These job seekers are mindlessly applying for jobs online and dumping their executive resumes into databases. They expect to land a job when they don’t know what happens to their resumes once they hit “upload”.
They make a misguided assumption. If they are a good fit for the job they see posted, they’ll be selected for the interview process. Simple as that.
But it isn’t that simple.
Let’s start with some basics.
What Are Resume ATS?
Applicant Tracking Systems were developed in the 1990’s to help companies comply with equal opportunity hiring and candidate contact management. They quickly became the pervasive system for hiring.
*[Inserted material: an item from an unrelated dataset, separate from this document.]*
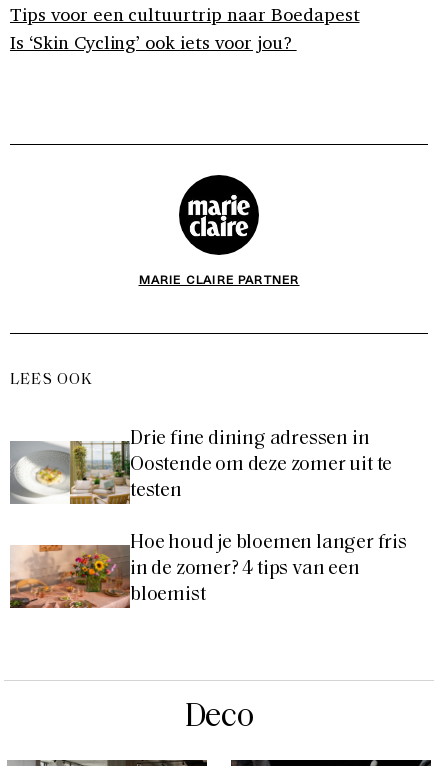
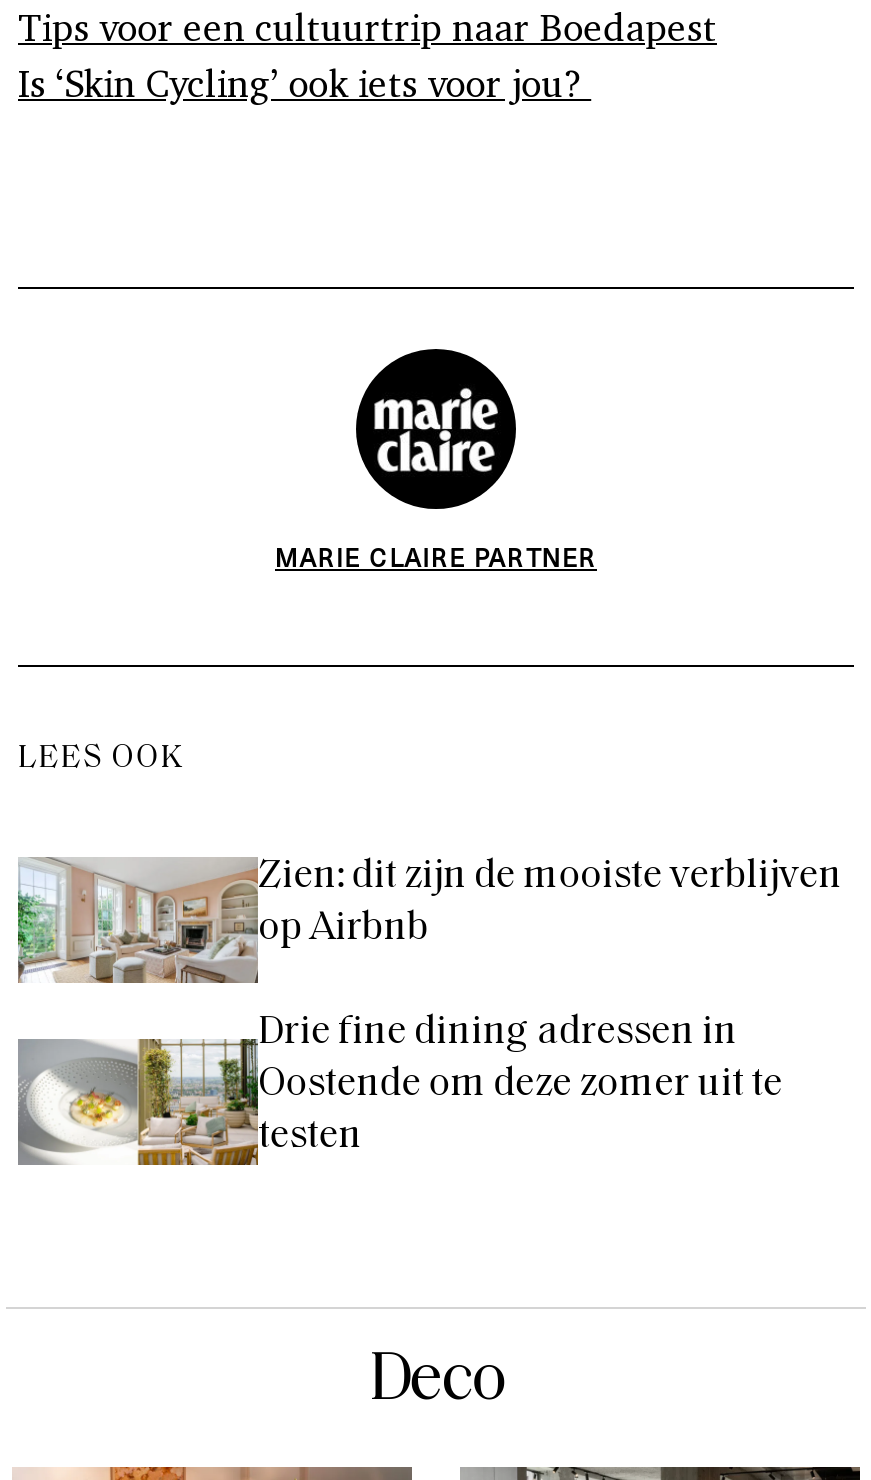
none -> [18,856,842,986] [image] | Zien: dit zijn de mooiste verblijven | op Airbnb
moved [9,429,392,507] -> [16,1013,782,1170]: [image] | Drie fine dining adressen in | Oostende om deze zomer uit te | testen
[10,533,407,609] [image] | Hoe houd je bloemen langer fris | in de zomer? 4 tips van een | bloemist -> none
In the early days ATS could also do basic resume keyword parsing and matching to job descriptions.
Before resume ATS, the hiring process was paper-heavy – sorting through and filing resumes, applications, internal memos, want ads, and all the other documentation associated with hiring.
ATS’s ability to automate resume storing and processing requirements evolved over time to focus more on applicant tracking than compliance.
How ATS has evolved
In a Forbes article, Jon Kestenbaum of Talent Tech Labs, a research firm and incubator focused on Talent Acquisition Technology, explained how ATS technology is evolving:
“The ATS was originally about compliance, and then it was about filtering and searching. It’s increasingly about identifying passive talent. This is now possible as CRM — Candidate Relationship Management — technology gets built into ATS. As a result, everything that can be tracked is now being tracked. Employers track how many times you come to the job site, how many times you read blogs, which postings you’ve read. My brother used to apply to eight jobs at one company. But he can’t do that anymore. Companies know that you’ve applied to eight jobs there and don’t take you seriously anymore.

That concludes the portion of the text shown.